In FIG. 4, it is assumed that the frequency of the timing signal from the oscillator unit 4 is higher than the frequency of the timing signal in the case of the low speed operation shown in FIG. As can be seen from a comparison between FIG. 4 and the waveform shown in FIG. 2, the ripple component (FIG. 4G) of the winding current Iout in the high speed operation is the winding current Iout in the low speed operation. Is smaller than the ripple component (FIG. 2G). Further, as shown in FIG. 4 (H), a current having an upper limit v3 and a lower limit v4 flows through the capacitor C1 of the oscillator unit 4 through the FET on period, the flywheel period, and the flyback period. Although the crest value is the same as that at low speed, the current waveform has a higher frequency than that at low speed.

  In the present embodiment, by switching the oscillation frequency of the oscillator unit 4 according to the voltage value input from the external input terminal 7, when the winding ripple current is large, the switching speed is increased and the winding ripple is increased. The current can be reduced, and when the switching loss increases, the switching speed can be reduced to reduce the switching loss.
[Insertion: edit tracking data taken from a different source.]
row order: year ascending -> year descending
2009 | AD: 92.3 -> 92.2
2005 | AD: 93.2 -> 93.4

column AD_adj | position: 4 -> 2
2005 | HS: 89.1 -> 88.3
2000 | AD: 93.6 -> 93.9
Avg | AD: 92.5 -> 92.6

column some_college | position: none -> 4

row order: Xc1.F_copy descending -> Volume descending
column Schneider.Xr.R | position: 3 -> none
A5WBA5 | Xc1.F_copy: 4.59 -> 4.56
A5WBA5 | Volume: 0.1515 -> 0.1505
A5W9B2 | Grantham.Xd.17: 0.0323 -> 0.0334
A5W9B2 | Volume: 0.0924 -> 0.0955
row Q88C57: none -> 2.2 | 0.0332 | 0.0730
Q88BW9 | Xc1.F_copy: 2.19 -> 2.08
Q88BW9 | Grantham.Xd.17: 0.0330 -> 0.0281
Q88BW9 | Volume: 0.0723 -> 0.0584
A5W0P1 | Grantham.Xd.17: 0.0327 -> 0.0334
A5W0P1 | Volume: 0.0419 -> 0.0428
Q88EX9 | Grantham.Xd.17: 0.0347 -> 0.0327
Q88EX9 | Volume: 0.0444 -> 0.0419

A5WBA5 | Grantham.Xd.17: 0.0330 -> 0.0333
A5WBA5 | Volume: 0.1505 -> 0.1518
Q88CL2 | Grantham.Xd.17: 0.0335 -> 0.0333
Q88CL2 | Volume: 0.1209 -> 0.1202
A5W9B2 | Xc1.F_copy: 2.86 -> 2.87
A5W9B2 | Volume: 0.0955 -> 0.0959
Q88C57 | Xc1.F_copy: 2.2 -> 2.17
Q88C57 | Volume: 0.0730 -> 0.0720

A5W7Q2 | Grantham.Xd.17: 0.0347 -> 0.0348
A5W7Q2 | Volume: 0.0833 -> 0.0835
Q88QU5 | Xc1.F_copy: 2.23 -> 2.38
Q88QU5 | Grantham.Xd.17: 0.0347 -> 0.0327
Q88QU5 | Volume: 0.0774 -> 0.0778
  When the switching speed is set to a medium speed, the switching speed changes linearly according to the voltage value input from the external input terminal 7. Therefore, finer switching speed control can be performed as compared with the high speed region and the low speed region, and the switching loss can be reduced while reducing the winding ripple current.

<Configuration of oscillator unit>
Next, the configuration of the oscillator unit 4 that can switch the oscillation frequency according to the voltage value input from the external input terminal 7 will be described.
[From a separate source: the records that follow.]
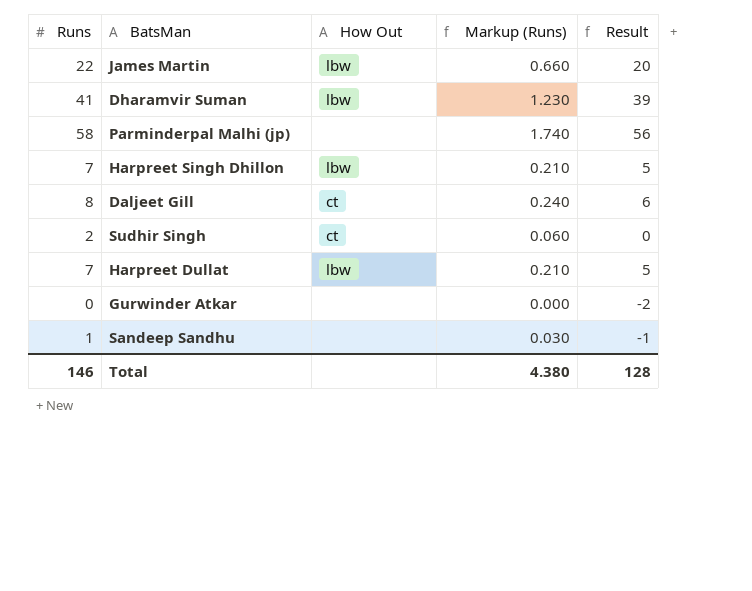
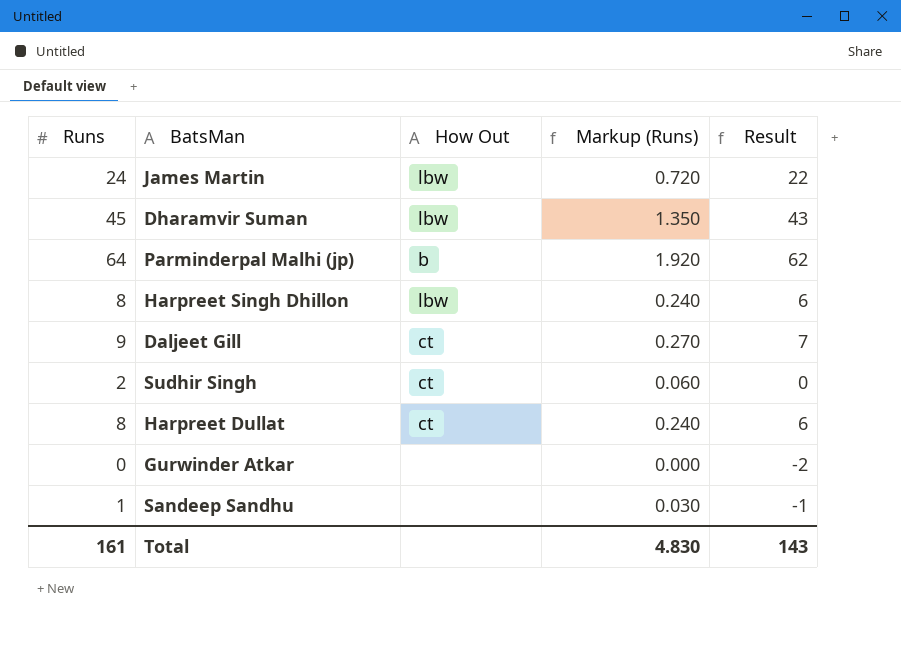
James Martin | Runs: 22 -> 24
James Martin | Markup (Runs): 0.660 -> 0.720
James Martin | Result: 20 -> 22
Dharamvir Suman | Runs: 41 -> 45
Dharamvir Suman | Markup (Runs): 1.230 -> 1.350
Dharamvir Suman | Result: 39 -> 43
Parminderpal Malhi (jp) | Runs: 58 -> 64
Parminderpal Malhi (jp) | How Out: none -> b
Parminderpal Malhi (jp) | Markup (Runs): 1.740 -> 1.920
Parminderpal Malhi (jp) | Result: 56 -> 62
Harpreet Singh Dhillon | Runs: 7 -> 8
Harpreet Singh Dhillon | Markup (Runs): 0.210 -> 0.240
Harpreet Singh Dhillon | Result: 5 -> 6
Daljeet Gill | Runs: 8 -> 9
Daljeet Gill | Markup (Runs): 0.240 -> 0.270
Daljeet Gill | Result: 6 -> 7
Harpreet Dullat | Runs: 7 -> 8
Harpreet Dullat | How Out: lbw -> ct
Harpreet Dullat | Markup (Runs): 0.210 -> 0.240
Harpreet Dullat | Result: 5 -> 6
Total | Runs: 146 -> 161
Total | Markup (Runs): 4.380 -> 4.830
Total | Result: 128 -> 143

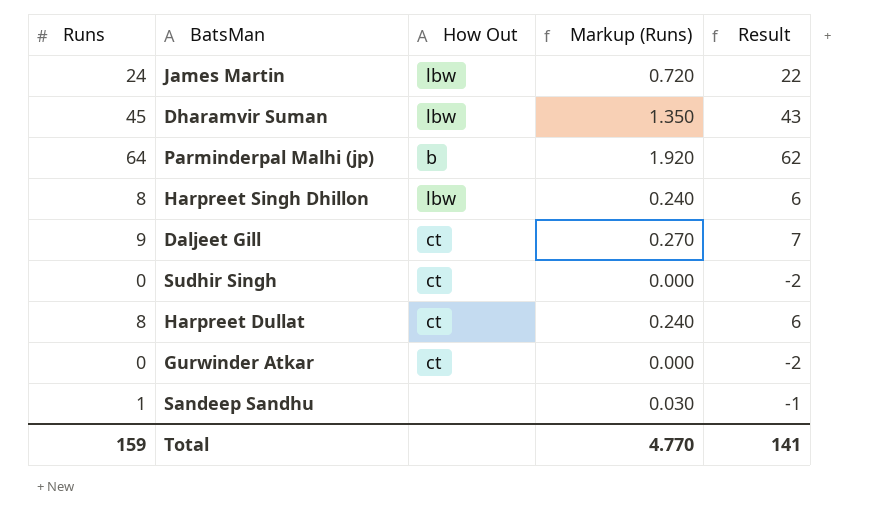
Sudhir Singh | Runs: 2 -> 0
Sudhir Singh | Markup (Runs): 0.060 -> 0.000
Sudhir Singh | Result: 0 -> -2
Gurwinder Atkar | How Out: none -> ct
Total | Runs: 161 -> 159
Total | Markup (Runs): 4.830 -> 4.770
Total | Result: 143 -> 141

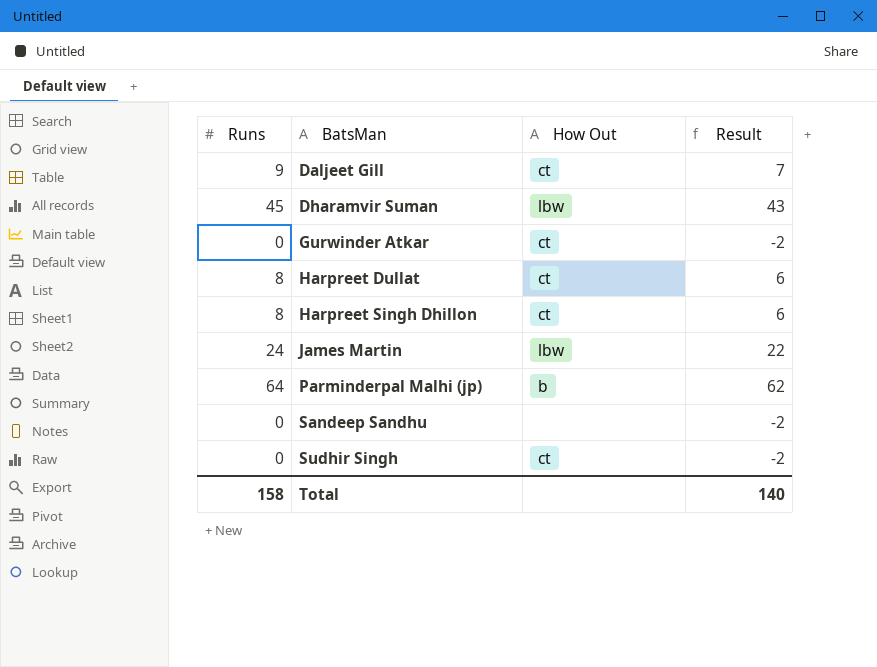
row order: none -> BatsMan ascending
column Markup (Runs) | formula: [Runs] * 0.03 -> none
Harpreet Singh Dhillon | How Out: lbw -> ct
Sandeep Sandhu | Runs: 1 -> 0
Sandeep Sandhu | Result: -1 -> -2
Total | Runs: 159 -> 158
Total | Result: 141 -> 140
  FIG. 5 shows the configuration of the oscillator unit 4 and the frequency switching unit 6. As shown in FIG. 5, the oscillator unit 4 includes a comparator CMP5, a switch circuit SW2, a capacitor C1, transfer gates G1 and G2, and inverters INV1 and INV2.

  A capacitor C1 and a switch circuit SW2 are connected between one input of the comparator CMP5 constituting the oscillator unit 4 and the ground. The constant current sources Iref1 and Iref2 are connected to one input of the comparator CMP5 constituting the oscillator unit 4 via the transistors Q2 and Q3 constituting the frequency switching unit 6, and the transistor Q1 is connected to the transistor CMP1. A current mirror circuit consisting of Q4 and Q5 is connected.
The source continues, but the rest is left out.